A multimodal deep learning framework for stock direction prediction with granger-based predictive explainability
摘要
Predicting stock price movements remains challenging due to the noisy, nonlinear, and multimodal nature of financial markets. While existing studies combine technical indicators with news sentiment, they often lack transparency and fail to uncover temporal predictive relationships across modalities.
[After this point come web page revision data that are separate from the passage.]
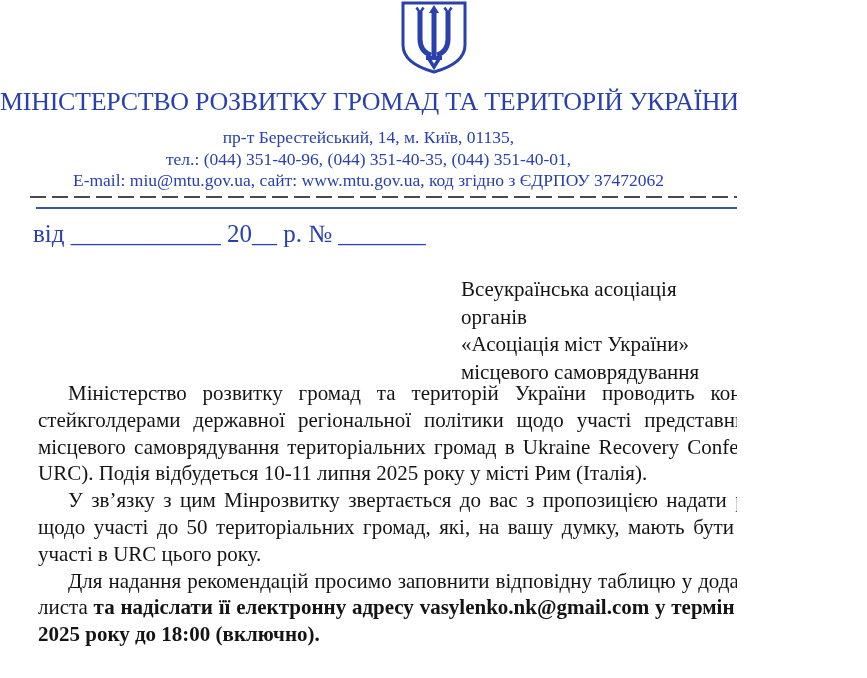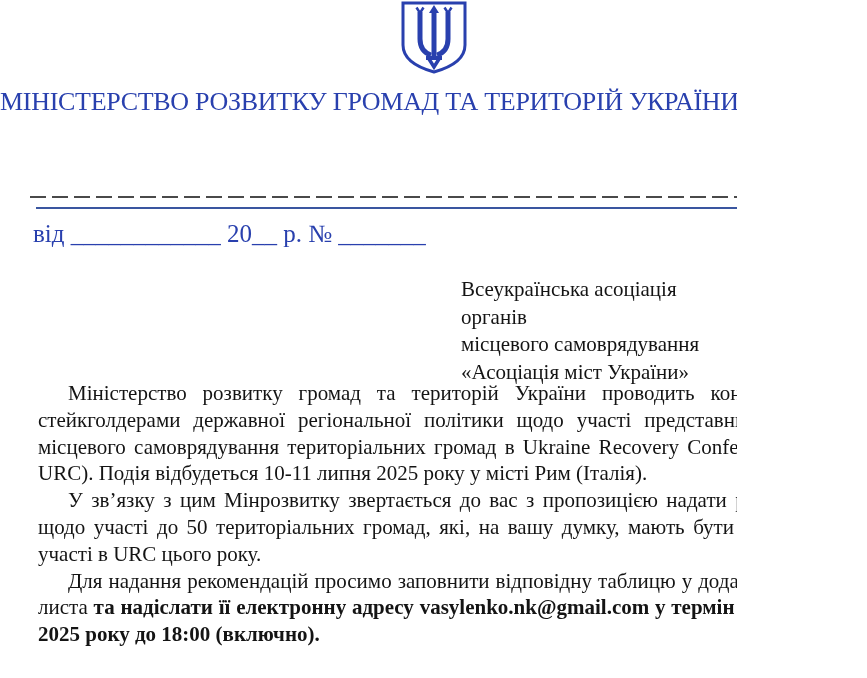--- a/index.html
+++ b/index.html
@@ -116,6 +116,11 @@
 
   <h1 class="ministry-name">МІНІСТЕРСТВО РОЗВИТКУ ГРОМАД ТА ТЕРИТОРІЙ УКРАЇНИ</h1>
 
+  <div class="contacts">
+    <div>пр-т Берестейський, 14, м. Київ, 01135,</div>
+    <div>тел.: (044) 351-40-96, (044) 351-40-35, (044) 351-40-01,</div>
+    <div>E-mail: miu@mtu.gov.ua, сайт: www.mtu.gov.ua, код згідно з ЄДРПОУ 37472062</div>
+  </div>
 
   <div class="dash-rule"></div>
   <div class="blue-rule"></div>

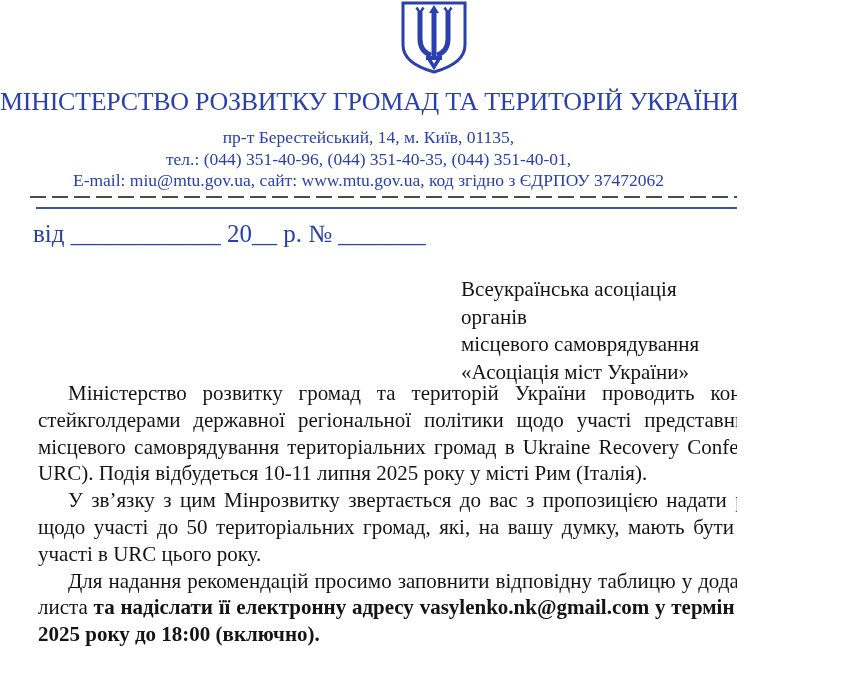--- a/index.html
+++ b/index.html
@@ -131,8 +131,8 @@
 
   <div class="recipient">
     <div>Всеукраїнська асоціація органів</div>
+    <div>«Асоціація міст України»</div>
     <div>місцевого самоврядування</div>
-    <div>«Асоціація міст України»</div>
   </div>
 
   <div class="body-text">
This paper proposes a predictively explainable multimodal forecasting framework that integrates structured price-based features and unstructured financial news using FinBERT embeddings within a recurrent neural network. A dual explainability scheme is employed: Integrated Gradients for feature attribution and Neural Granger causality to reveal temporally ordered predictive relationships. Using 17 years of Nifty 50 data (2003–2019) aligned with 73,500 financial news headlines, the model is evaluated under a strict rolling-origin time-series cross-validation protocol to prevent data leakage. Results demonstrate superior predictive accuracy, significantly outperforming a comprehensive set of statistical, machine-learning, and financial benchmark models, with significance validated via the White Reality Check. An ablation study confirms news embeddings as the dominant predictive modality. Granger-based analysis further reveals that specific semantic dimensions systematically predict future returns and volatility. A transaction-cost-aware trading simulation confirms the model’s economic relevance, yielding economically meaningful risk-adjusted performance. The study presents a scalable, interpretable, and robust framework for financial forecasting, offering insights for both academic research and real-world decision-support systems.